Several larger GNU/Linux distributions choose to disable the DNS over HTTPS functionality the Mozilla Corporation is in the process of imposing on all Firefox users due to privacy concerns. That is somewhat ironic since the privacy is supposed to be a benefit of using DNS over HTTPS. And it could be, depending on which attacker you are most concerned with. Those who control your local networks DNS servers (your organization or your ISP) will not be able to see DNS traffic when DNS over HTTPS is used. Those who run the DNS over HTTPS servers, on the other hand, get to see a whole lot of DNS traffic from a wide range of users. It is fair to question why Cloudflare is only too eager to provide free public DNS over HTTPS servers everyone can use.

Firefox users can manually enable or disable DNS over HTTPS in the settings or by changing the network.trr.uri variable in about:config. GNU/Linux distributions can ship a custom prefs.js file with their own network.trr.uri setting and many do. However, there is another sneaky way to disable DoH in Firefox which is not as straight-forward or well-known.
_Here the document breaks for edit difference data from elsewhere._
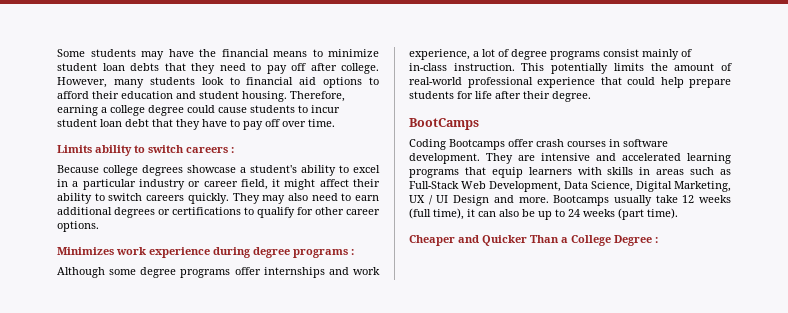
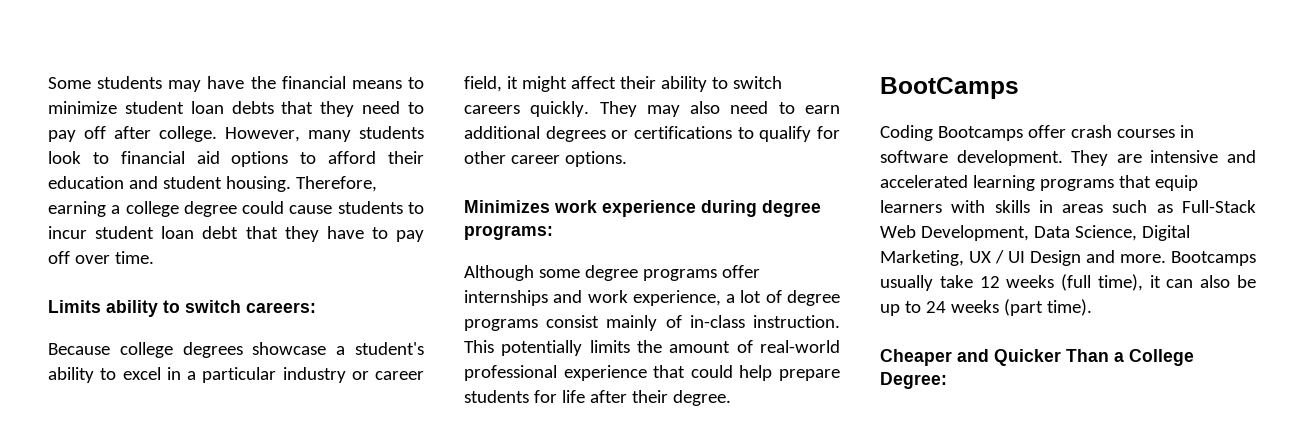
- Limits ability to switch careers :
+ Limits ability to switch careers:
- Minimizes work experience during degree programs :
+ Minimizes work experience during degree programs:
- Cheaper and Quicker Than a College Degree :
+ Cheaper and Quicker Than a College Degree:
Firefox has a simple test it runs on startup which decides if it will or won't use DNS over HTTPS if it is configured to do so: It does a local unencrypted query for the special domain use-application-dns.net. Firefox will disable DNS over HTTPS functionality with no user notification or interaction if use-application-dns.net returns NXDOMAIN or SERVFAIL. No security warning or notification is given if that happens. Any network operator, government or coffee-shop providing public wifi can simply block use-application-dns.net, which normally points to an IP controlled by the Mozilla Corporation (63.245.208.0/20), and disable DNS over HTTPS.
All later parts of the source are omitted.